The dataset encompasses customer details sourced from the Telco network service, encompassing attributes such as MonthlyCharges, Tenure, SeniorCitizen status, and a variety of service subscriptions (e.g., OnlineSecurity, OnlineBackup). The target variable, ‘Churn,’ signifies whether a customer has undergone churn (‘Yes’) or not (‘No’). In preparation for model development, preliminary steps involve data preprocessing, addressing missing values, and mitigating class imbalance to ensure the dataset is optimized for subsequent analysis.

Among the three datasets, Telco_1 exhibited the highest prevalence of missing values.

CHECKED DATA QUALITY

During the preliminary dataset exploration, several data quality issues were identified, and they are summarized below:

  1. Accuracy:
  • Most of the categorical columns in the first DataFrame use True to represent Yes and False to represent No, creating inconsistency among the three datasets.

2. Validity:

  • In the second and third datasets, the TotalCharges column is of object data type instead of float, which should contain numerical values.

3. Consistency:

  • Inconsistent values in the categorical columns across the three data sets.

4. Completeness:

  • Missing data points in the Churn column (Target) and other columns in the first dataset.

HYPOTHESIS TESTING

In our hypothesis, we are interested in comparing the means of Monthly Charges between two independent groups: customers who have churned (Churn = “Yes”) and customers who have not churned (Churn = “No”).
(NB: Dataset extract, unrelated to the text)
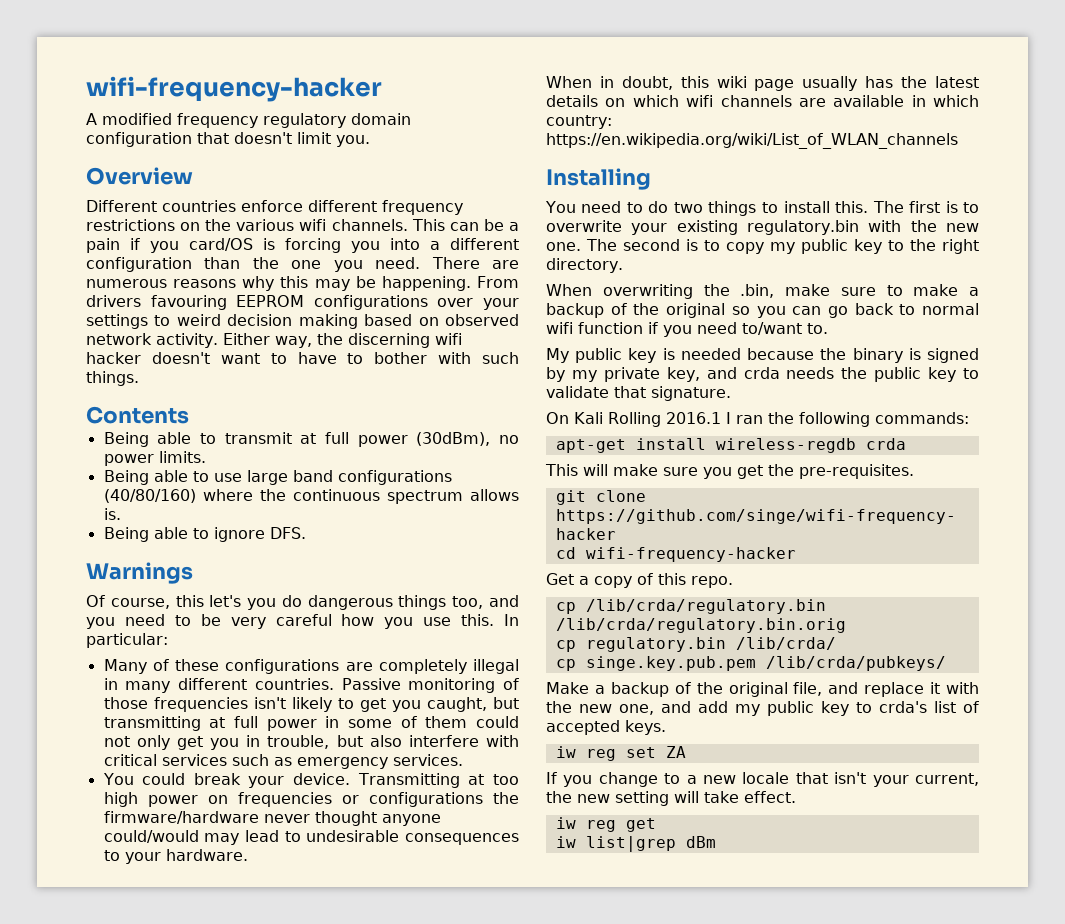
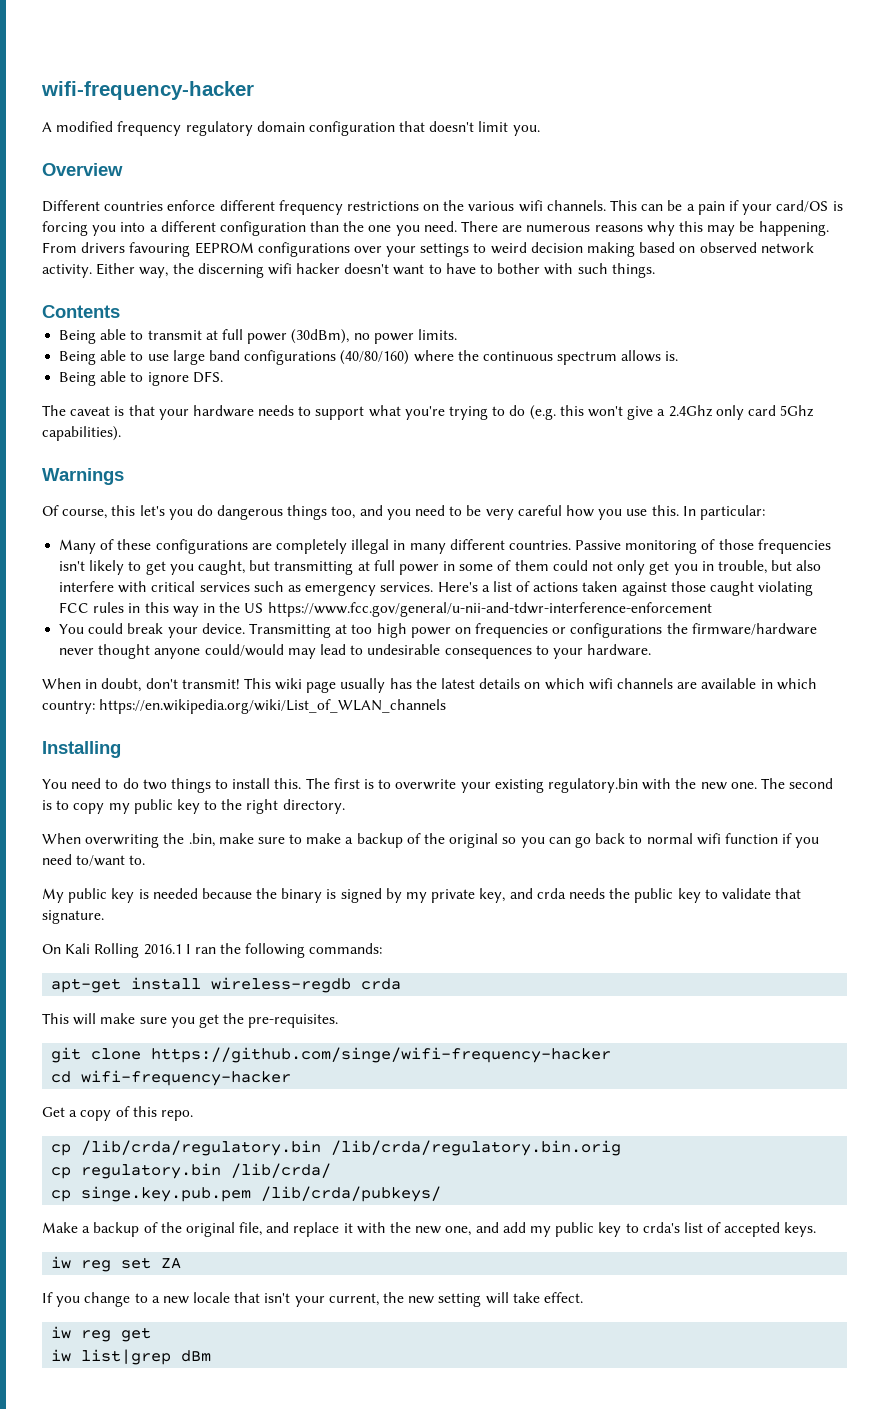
[150,241,179,253] you -> [742,204,773,215] your
(306, 533) none -> [42,405,815,420] [42,426,121,441] // The caveat is that your hardware needs to support what you're trying to do (e.g. this won't give a 2.4Ghz only card 5Ghz capabilities).
(463, 760) none -> [437,581,814,596] [59,602,712,617] Here's a list of actions taken against those caught violating FCC rules in this way in the US https://www.fcc.gov/general/u-nii-and-tdwr-interference-enforcement
[680,76,709,88] this -> [145,678,271,689] don't transmit! This

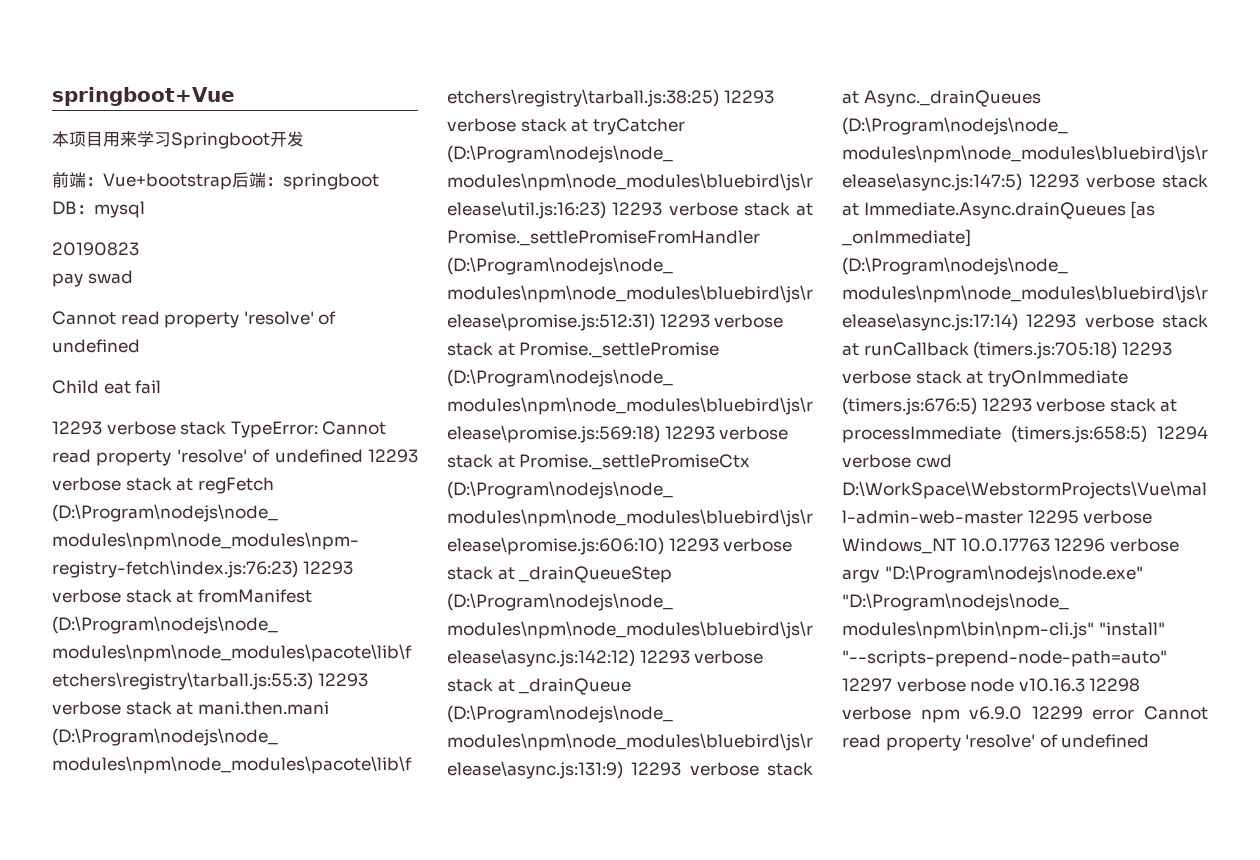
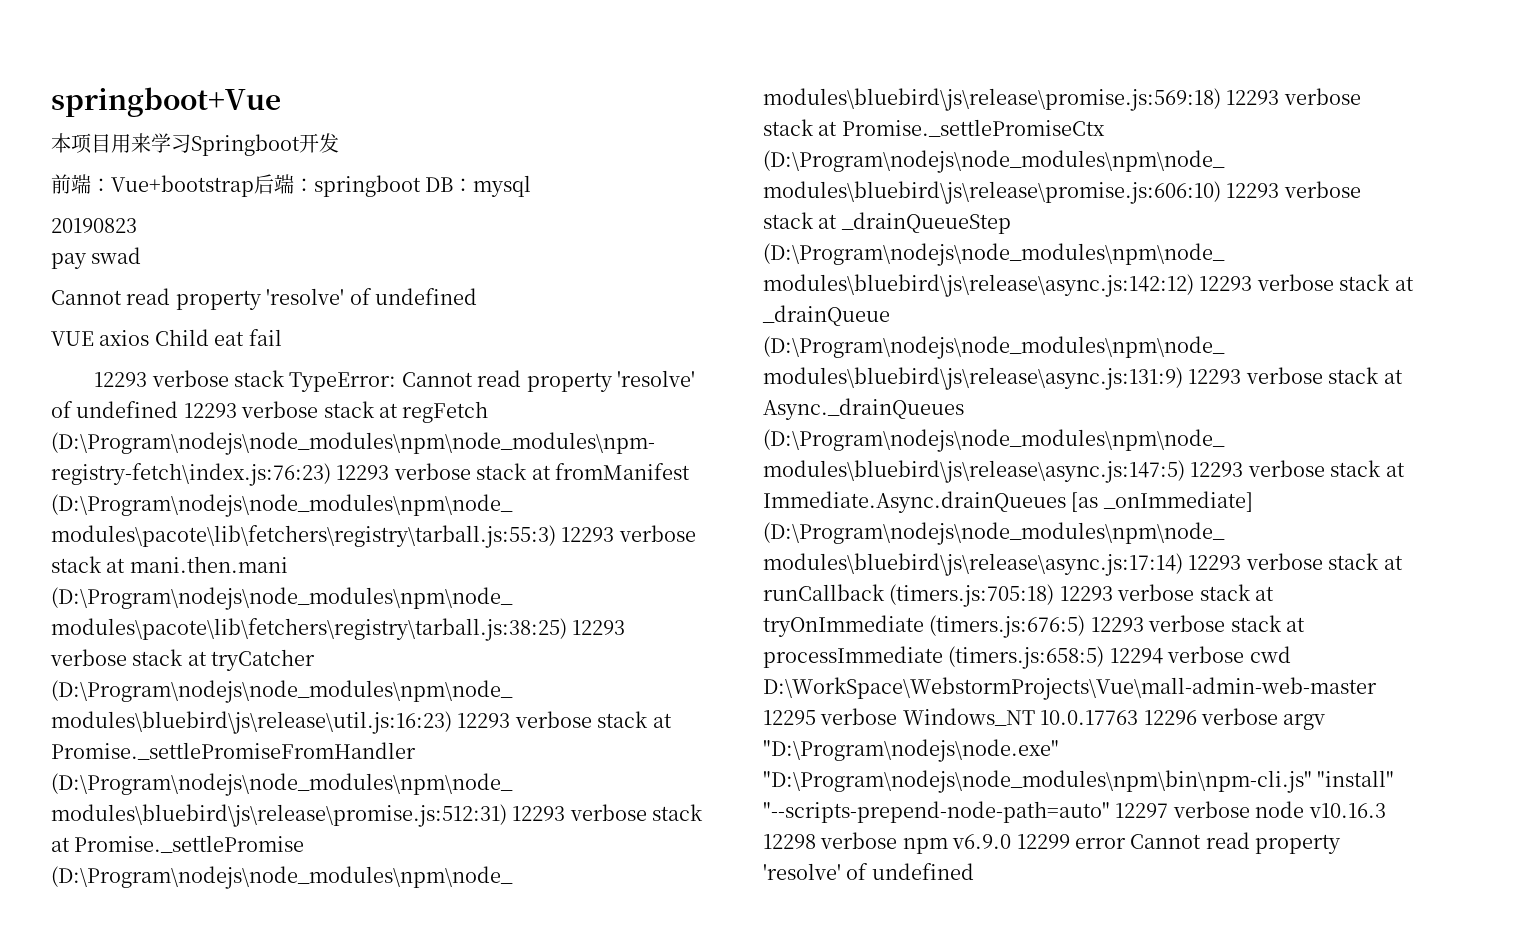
(140, 346) none -> [51,330,150,346] VUE axios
The independent samples t-test is suitable for our analysis because we are comparing the mean Monthly Charges of two distinct groups (churned and non-churned customers) where the Monthly Charges of each customer are unrelated and independent of whether or not other customers have churned.

The t-test allows us to test if there is a significant difference in the average Monthly Charges between these two groups, providing insights into the impact of Monthly Charges on customer churn.

EVALUATION DATA ANALYSIS

  1. Distribution of Churn: What Is the Proportion Of Customers Who Have Churned Versus Those Who Have Not Churned?

The distribution of churn in the dataset shows that out of 5043 customers, 3707 (approximately 73.51%) have not churned (Churn = “No”), while 1336 customers (approximately 26.49%) have churned (Churn = “Yes”).

This indicates that the majority of customers in the dataset have not churned, with a smaller proportion of customers having churned from the service.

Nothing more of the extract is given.